Take the records below and set down exactly the lines from the one with "[153,451,270,468] MadGraph path" to the one with "(520, 326) none", ends included; do not copy the pictures.

_Difference listings_.
_ _ _ _

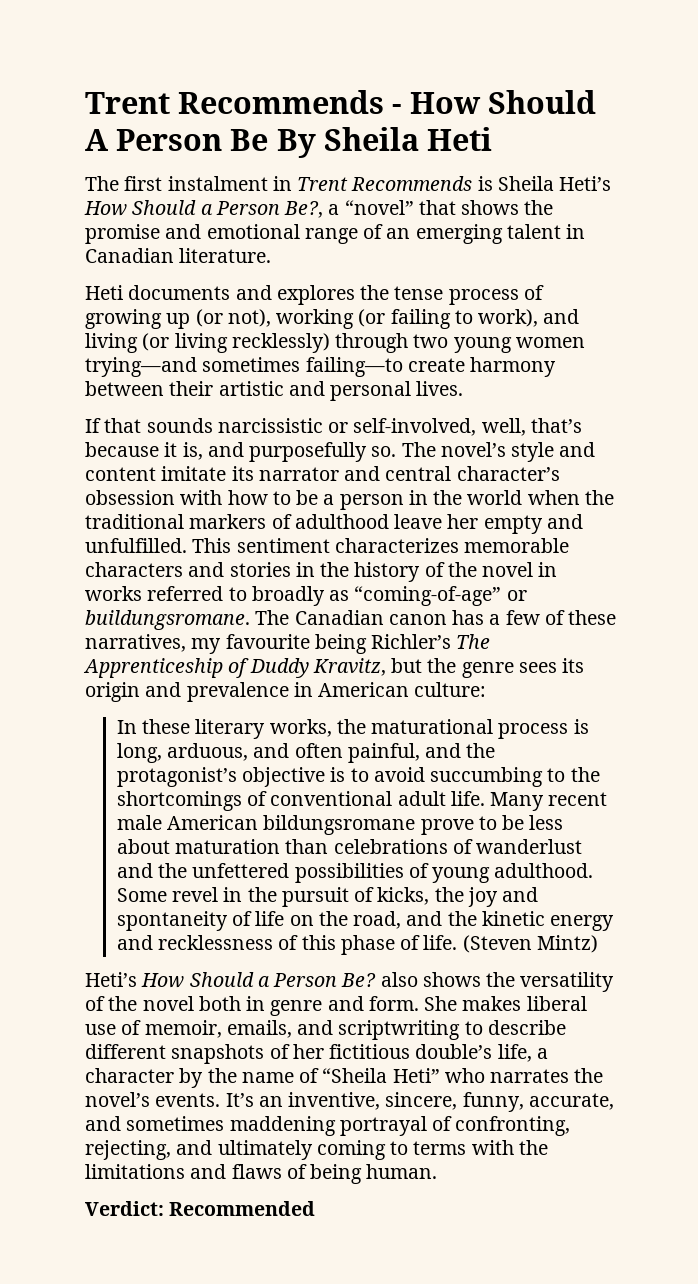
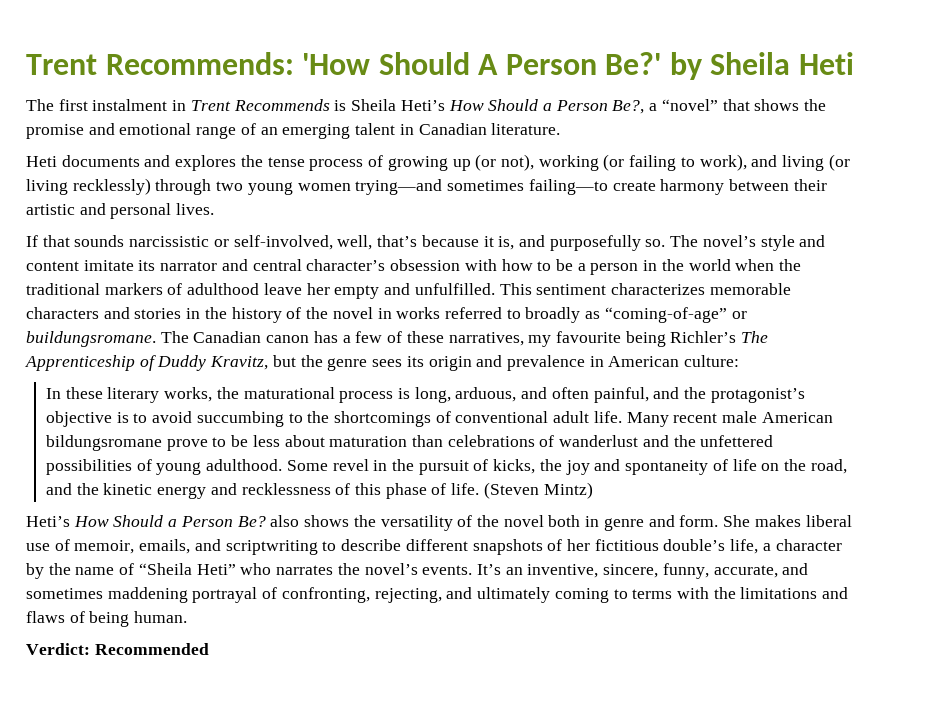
[85,90,481,114] Trent Recommends - How -> [26,52,371,75] Trent Recommends: 'How
[230,129,316,158] Be By -> [605,52,702,80] Be?' by

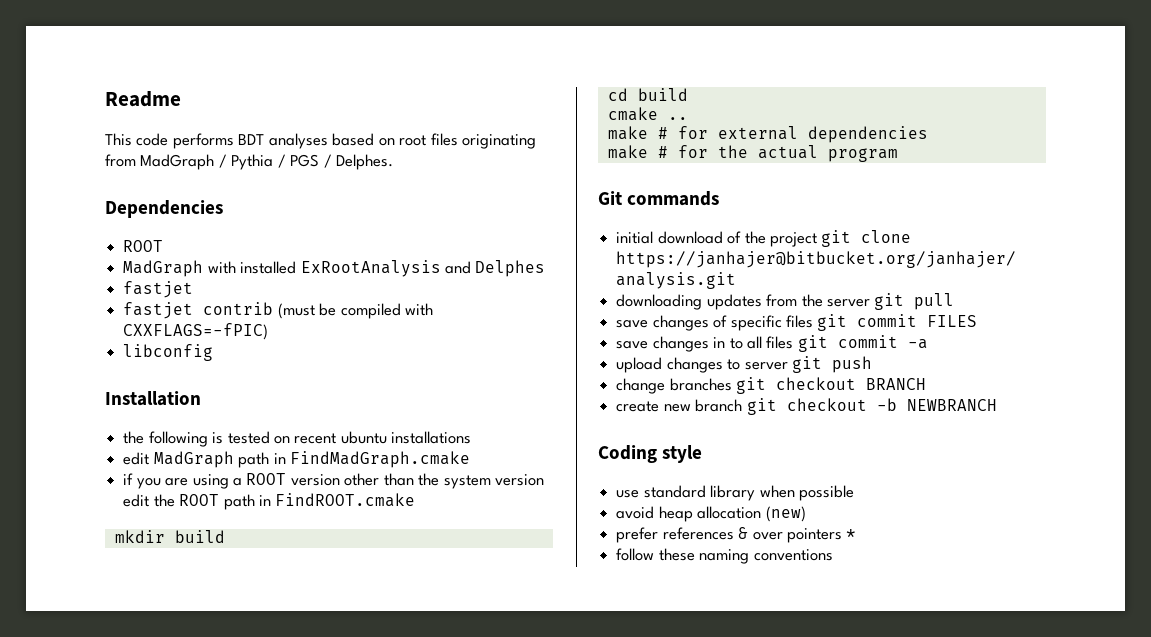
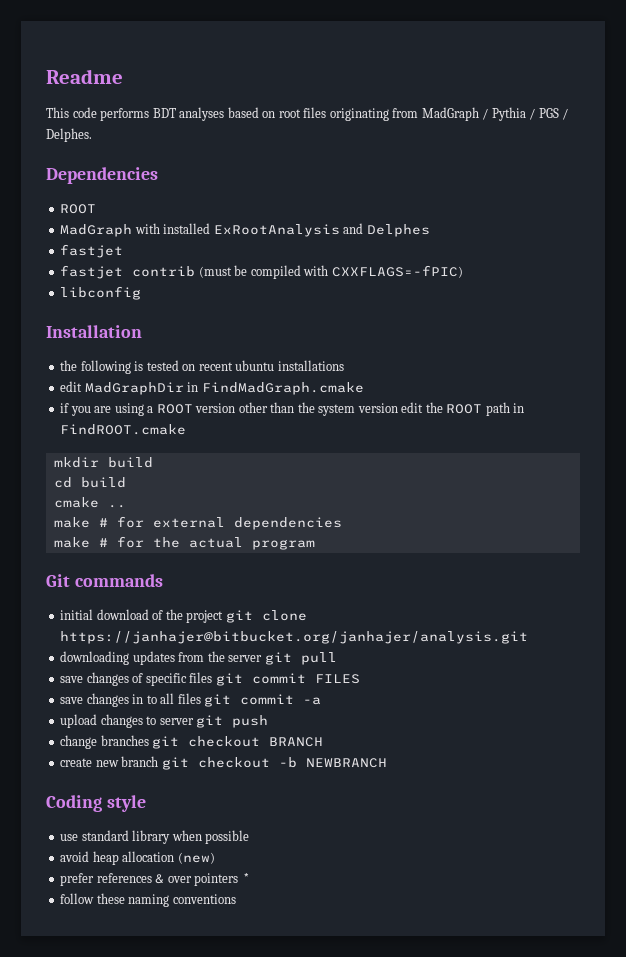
[153,451,270,468] MadGraph path -> [84,382,184,395] MadGraphDir

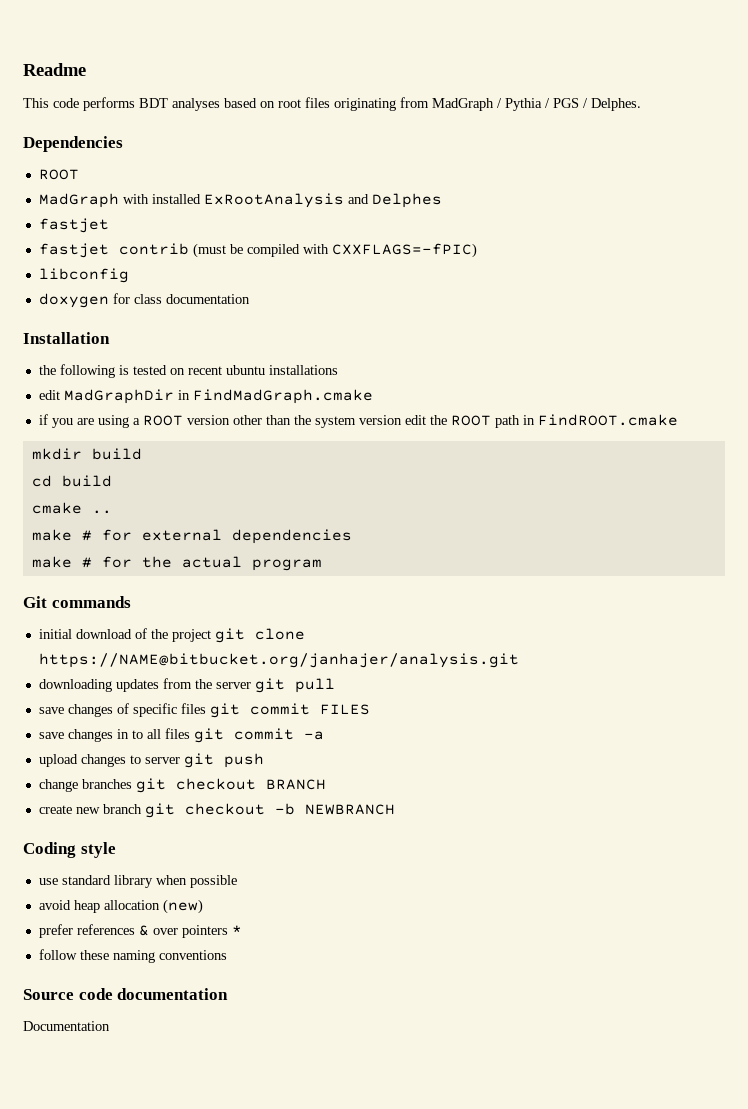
(142, 293) none -> [38,293,250,308] // doxygen for class documentation
[60,631,529,644] https://janhajer@bitbucket.org/janhajer/analysis.git -> [38,653,519,668] https://NAME@bitbucket.org/janhajer/analysis.git
(236, 899) none -> [23,988,229,1000] [23,1021,110,1031] // Source code documentation // Documentation

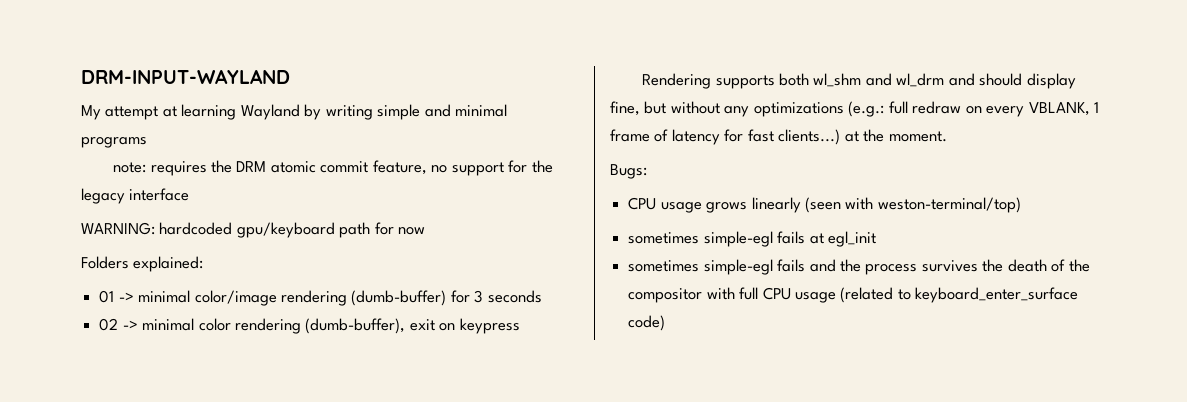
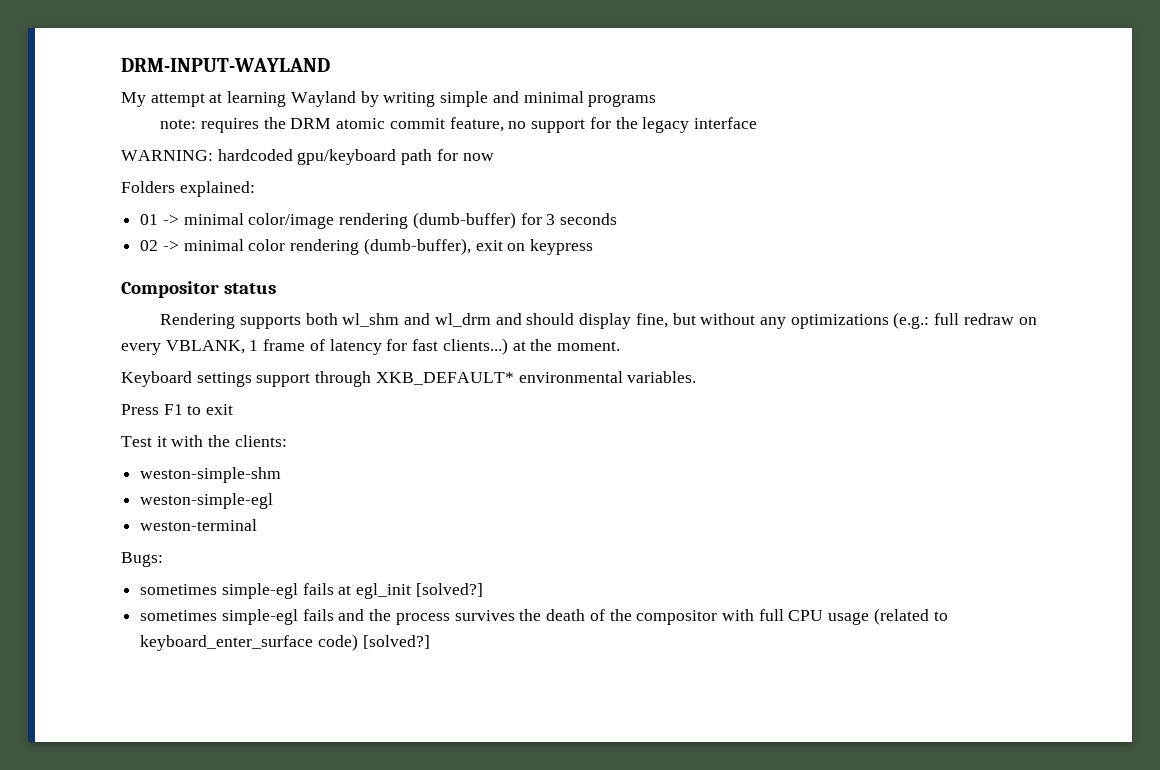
(520, 326) none -> [121,281,276,298] // Compositor status
[610,164,647,179] [628,197,1021,213] Bugs: // CPU usage grows linearly (seen with weston-terminal/top) -> [121,371,697,387] [121,404,234,415] [121,435,287,447] [140,467,282,483] [140,493,274,509] [140,519,258,531] [121,552,163,567] Keyboard settings support through XKB_DEFAULT* environmental variables. // Press F1 to exit // Test it with the clients: // weston-simple-shm // weston-simple-egl // weston-terminal // Bugs:
(876, 239) none -> [415,583,483,597] [solved?]
(666, 323) none -> [362,635,430,649] [solved?]

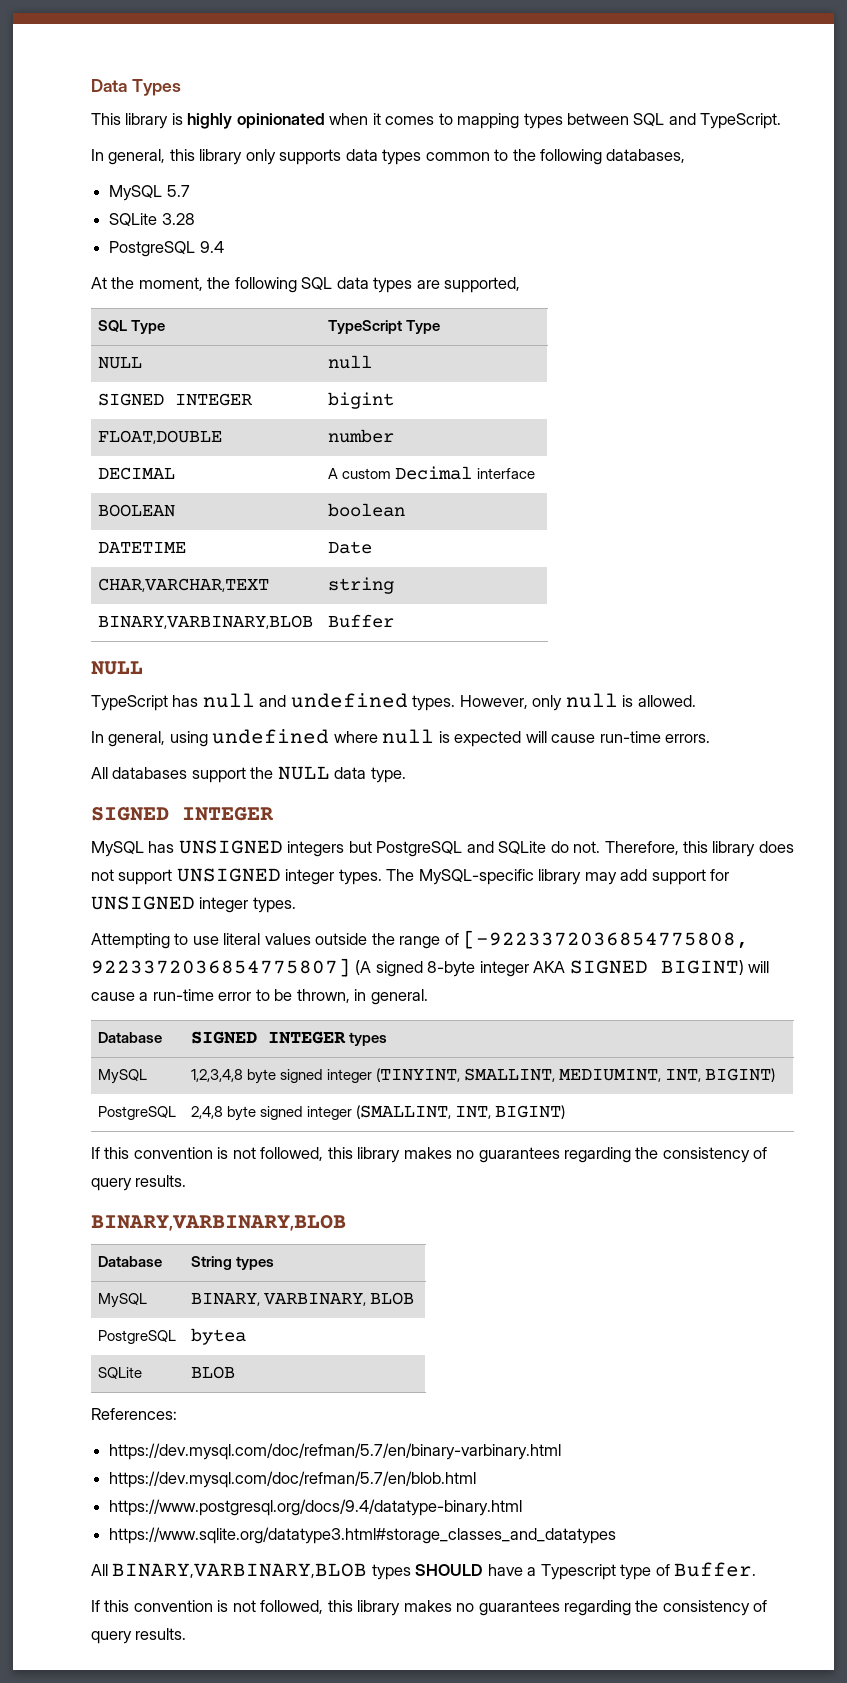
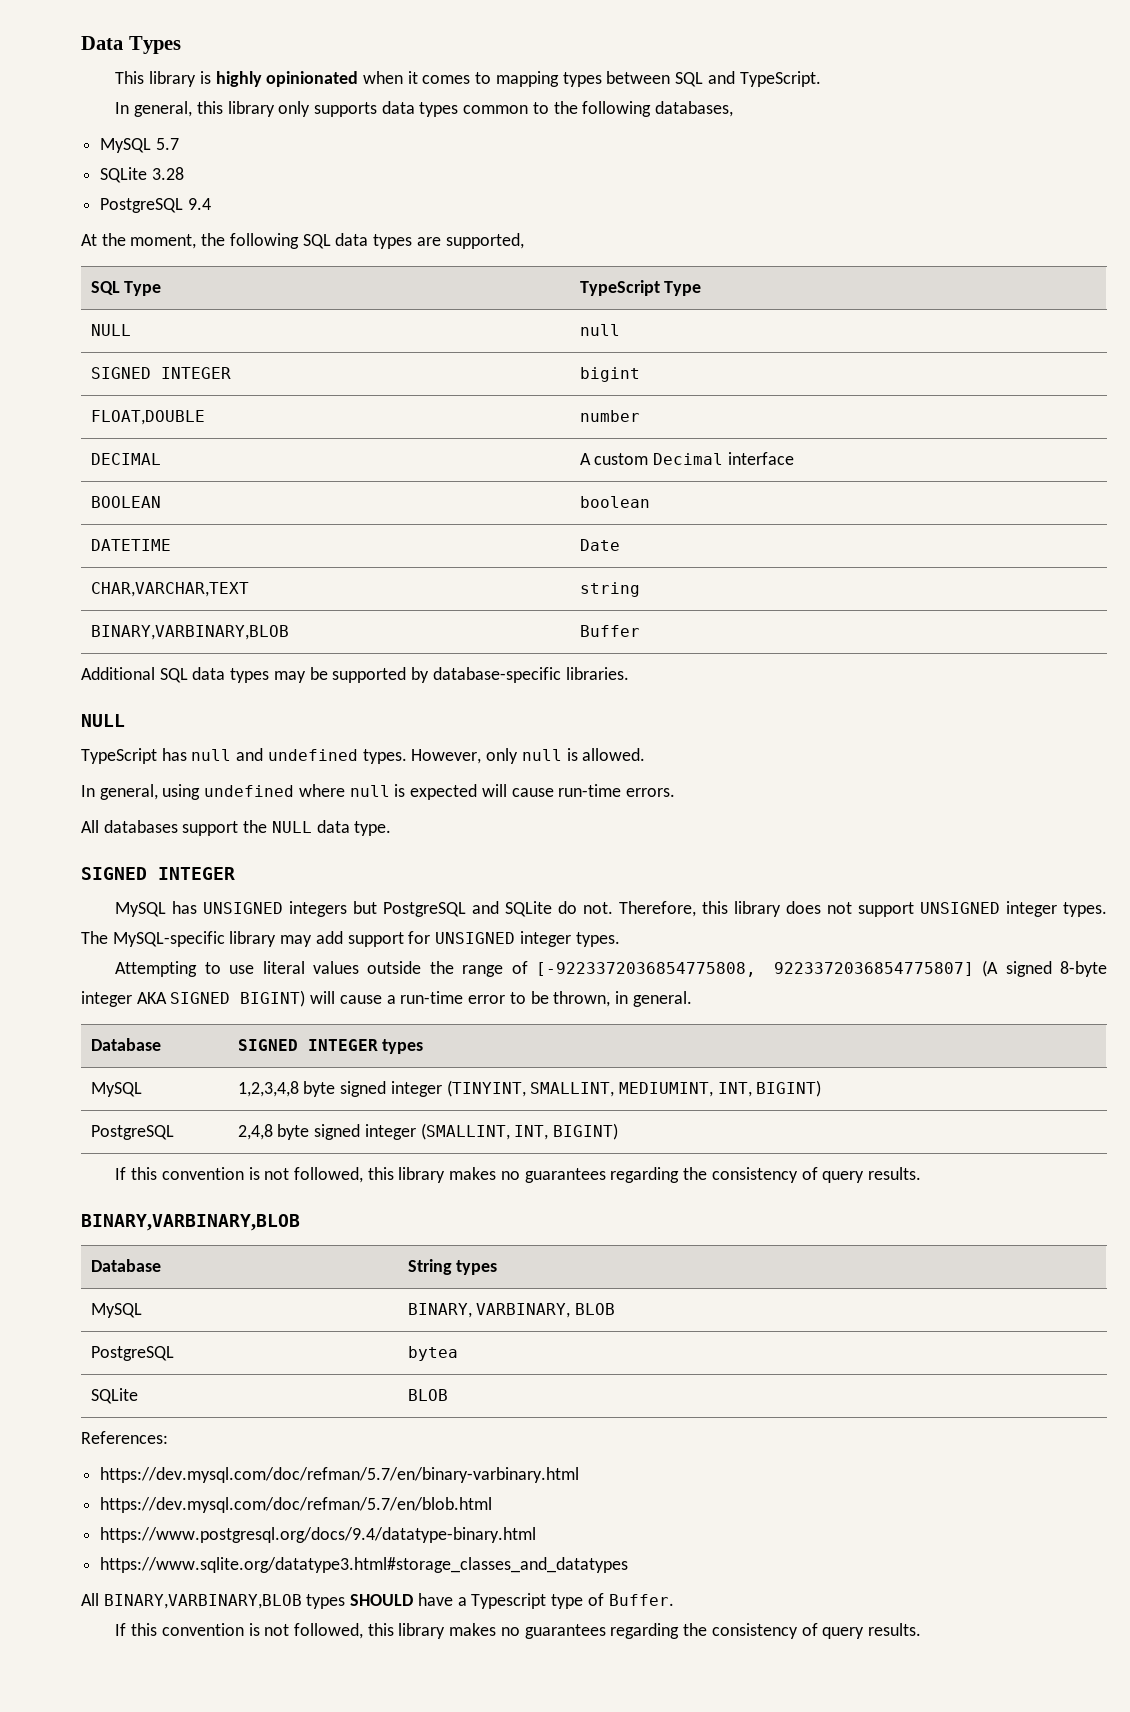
(395, 621) none -> [81,667,629,683] // Additional SQL data types may be supported by database-specific libraries.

_ _ _ _

_Completed task_.
[153,451,270,468] MadGraph path -> [84,382,184,395] MadGraphDir

(142, 293) none -> [38,293,250,308] // doxygen for class documentation
[60,631,529,644] https://janhajer@bitbucket.org/janhajer/analysis.git -> [38,653,519,668] https://NAME@bitbucket.org/janhajer/analysis.git
(236, 899) none -> [23,988,229,1000] [23,1021,110,1031] // Source code documentation // Documentation

(520, 326) none -> [121,281,276,298] // Compositor status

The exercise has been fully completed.